» **Records for this exercise**
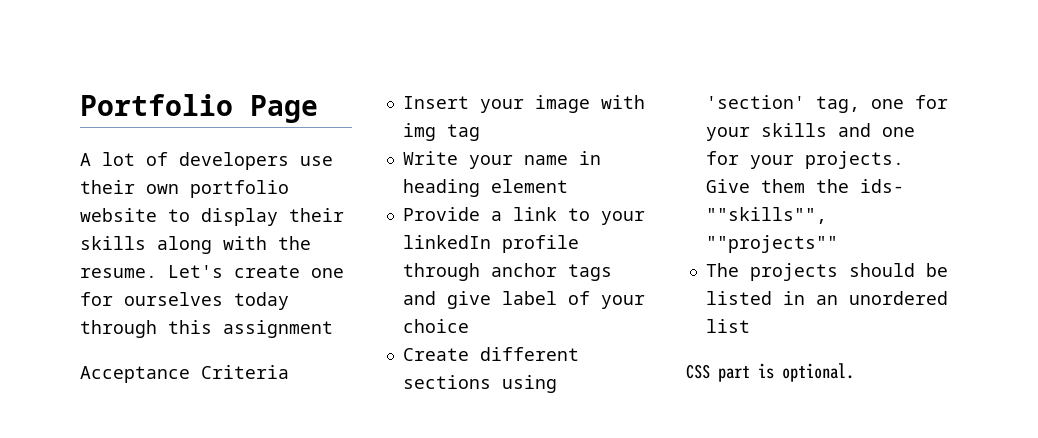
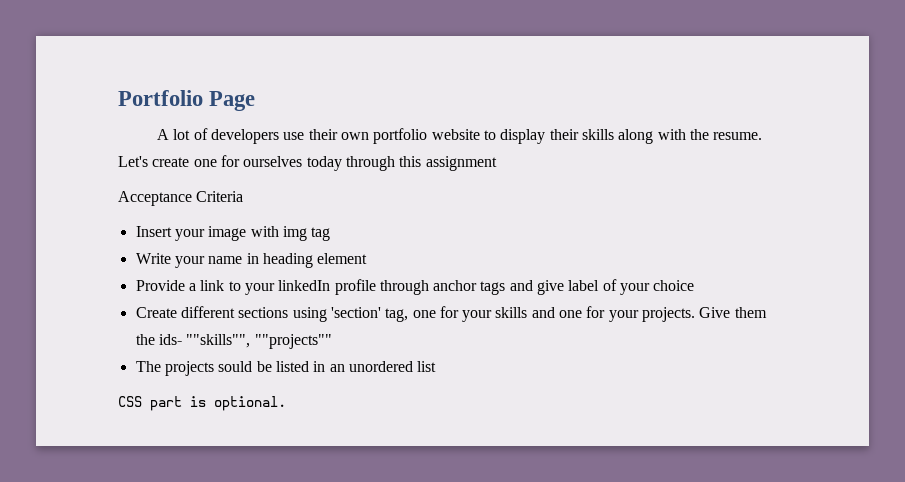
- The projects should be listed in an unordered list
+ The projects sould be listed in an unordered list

...

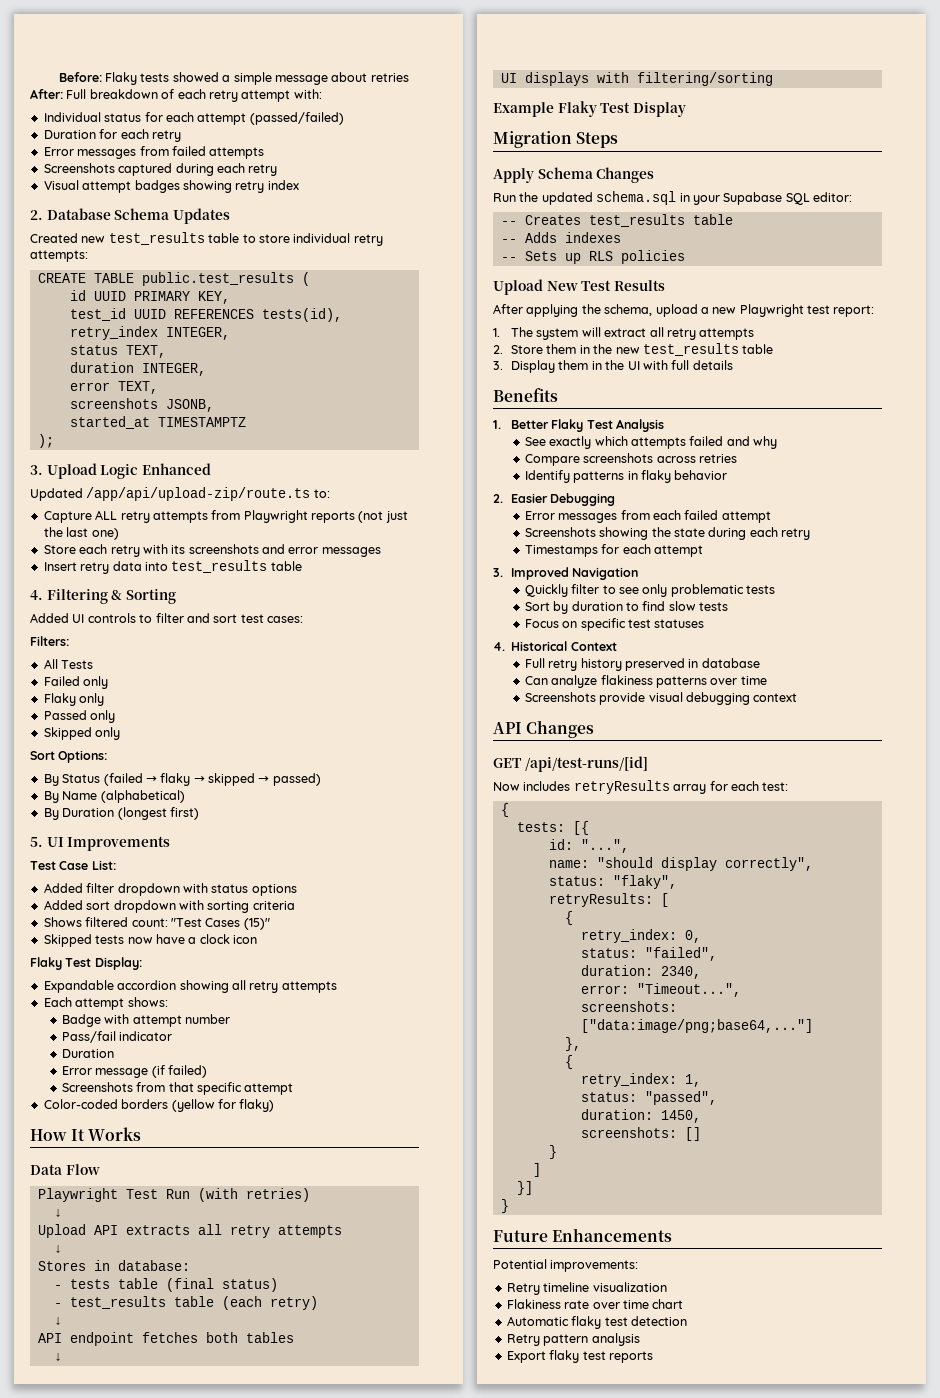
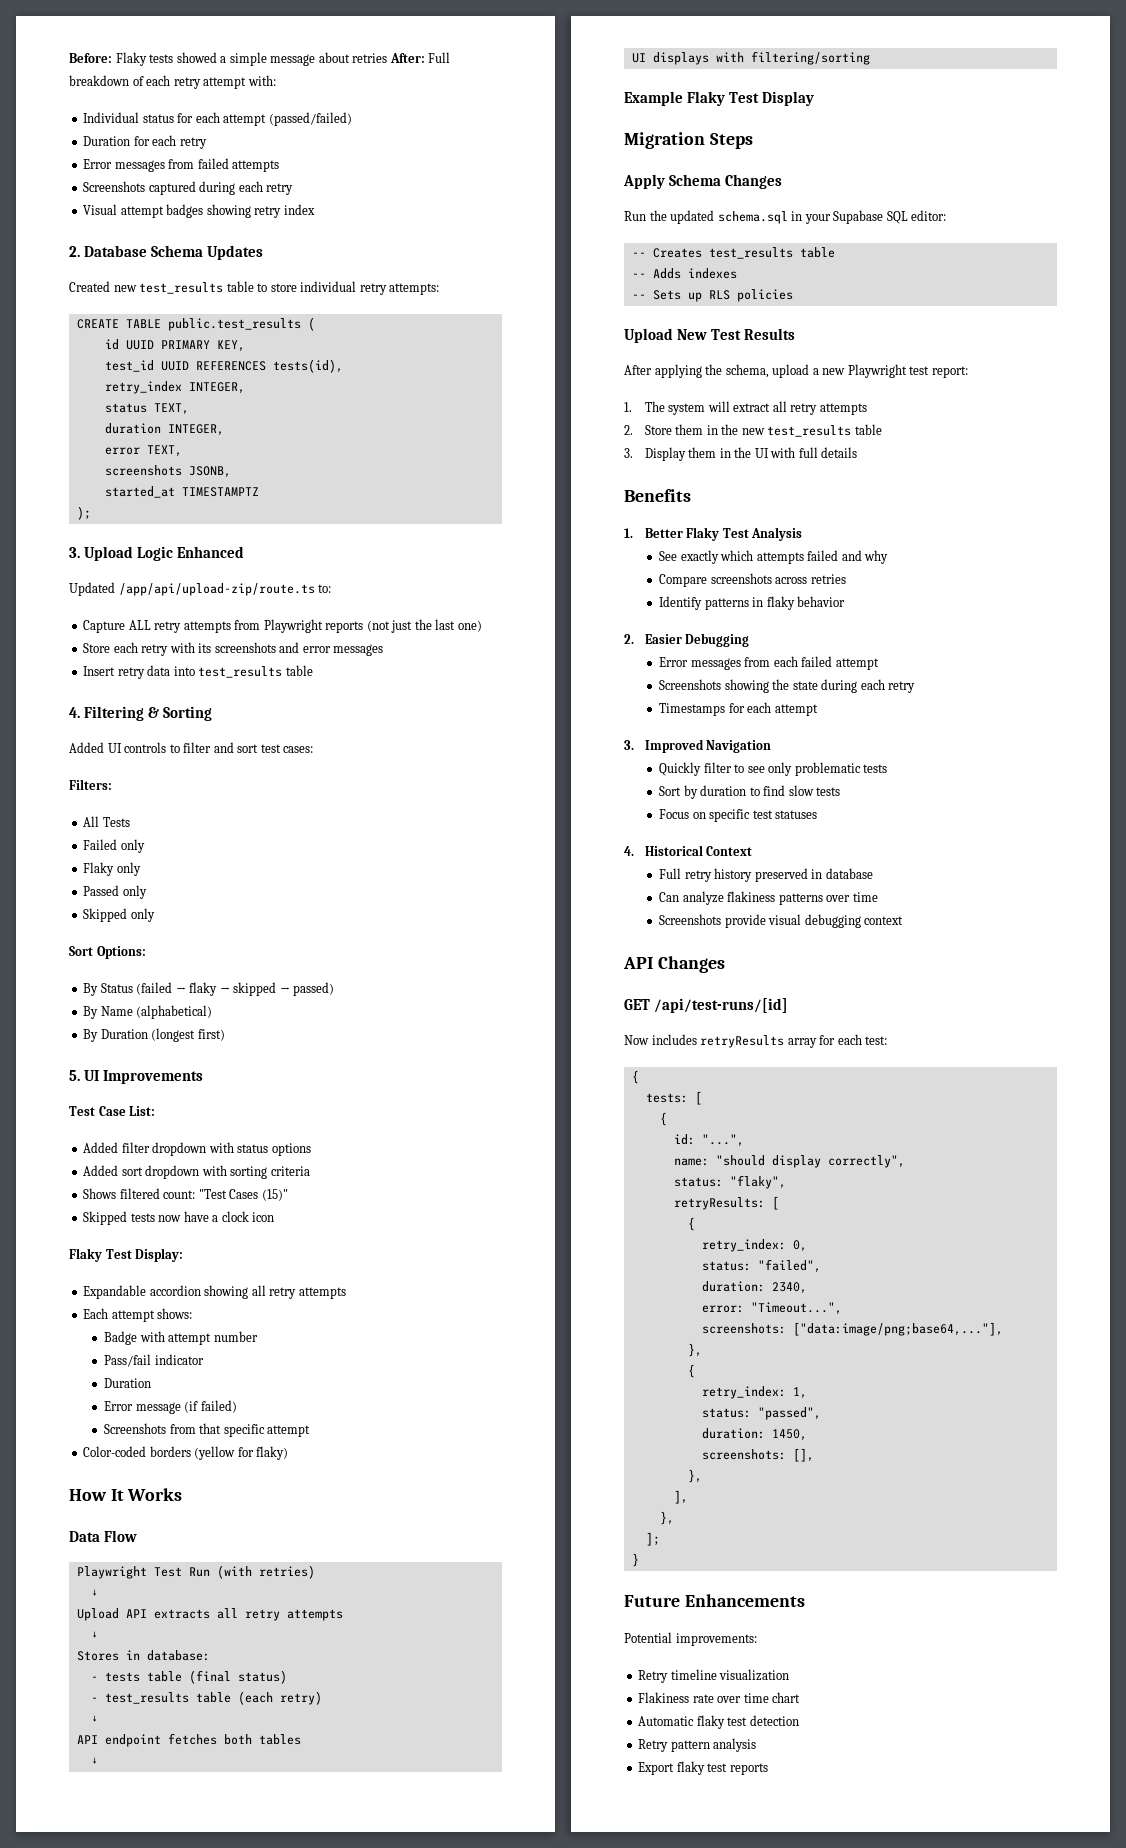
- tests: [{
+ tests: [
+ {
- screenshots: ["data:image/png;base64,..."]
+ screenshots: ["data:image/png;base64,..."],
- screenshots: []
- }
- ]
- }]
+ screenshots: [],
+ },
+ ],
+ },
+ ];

==

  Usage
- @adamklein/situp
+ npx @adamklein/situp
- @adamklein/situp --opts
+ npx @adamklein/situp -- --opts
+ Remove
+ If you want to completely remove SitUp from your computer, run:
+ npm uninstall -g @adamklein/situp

» **What you should do**
Working from the listing above, pick out every line that has "unordered" and copy it.

» **Result below**
- The projects should be listed in an unordered list
+ The projects sould be listed in an unordered list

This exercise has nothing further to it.